[DATA RECORDS]
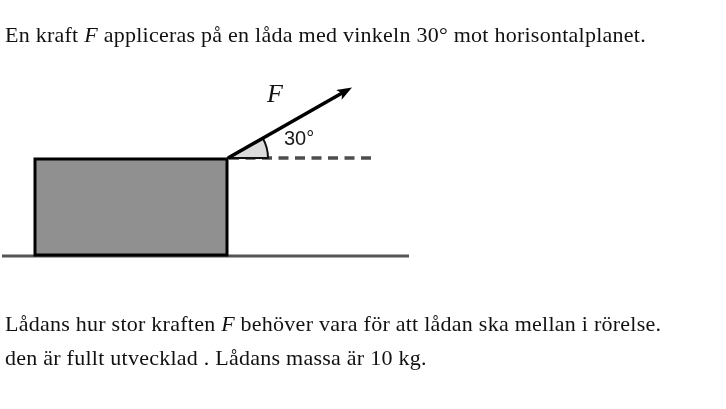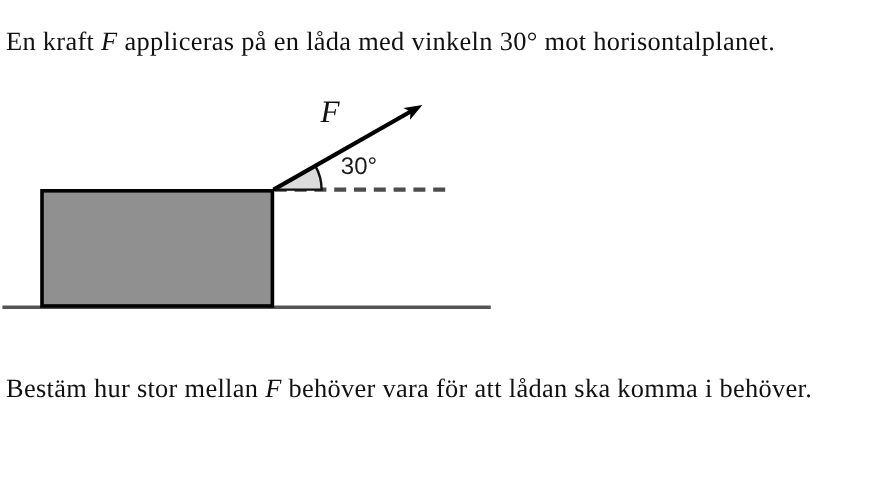--- a/index.html
+++ b/index.html
@@ -79,16 +79,17 @@
     <g>
       <line x1="228" y1="158" x2="343" y2="92.5" stroke="#000000" stroke-width="3.5"></line>
       <polygon points="352,87.5 341.7,99.7 342,93.2 336.2,90.1" fill="#000000"></polygon>
     </g>
 
     <text class="fig-force-label" x="267" y="102">F</text>
     <text class="fig-angle-label" x="284" y="145">30°</text>
   </svg>
 
   <div class="question">
-    <div><span>Bestäm hur stor mellan </span><em>F</em><span> behöver vara för att lådan ska komma i behöver.</span></div>
+    <div><span>Lådans hur stor kraften </span><em>F</em><span> behöver vara för att lådan ska mellan i rörelse.</span></div>
+    <div>den är fullt utvecklad . Lådans massa är 10 kg.</div>
   </div>
 
 </div>
 
 </body></html>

[TASK TO CARRY OUT] Where an entry holds an image, drop the image and copy the remaining text exactly.

[ANSWER AREA]
--- a/index.html
+++ b/index.html
@@ -79,16 +79,17 @@
     <g>
       <line x1="228" y1="158" x2="343" y2="92.5" stroke="#000000" stroke-width="3.5"></line>
       <polygon points="352,87.5 341.7,99.7 342,93.2 336.2,90.1" fill="#000000"></polygon>
     </g>
 
     <text class="fig-force-label" x="267" y="102">F</text>
     <text class="fig-angle-label" x="284" y="145">30°</text>
   </svg>
 
   <div class="question">
-    <div><span>Bestäm hur stor mellan </span><em>F</em><span> behöver vara för att lådan ska komma i behöver.</span></div>
+    <div><span>Lådans hur stor kraften </span><em>F</em><span> behöver vara för att lådan ska mellan i rörelse.</span></div>
+    <div>den är fullt utvecklad . Lådans massa är 10 kg.</div>
   </div>
 
 </div>
 
 </body></html>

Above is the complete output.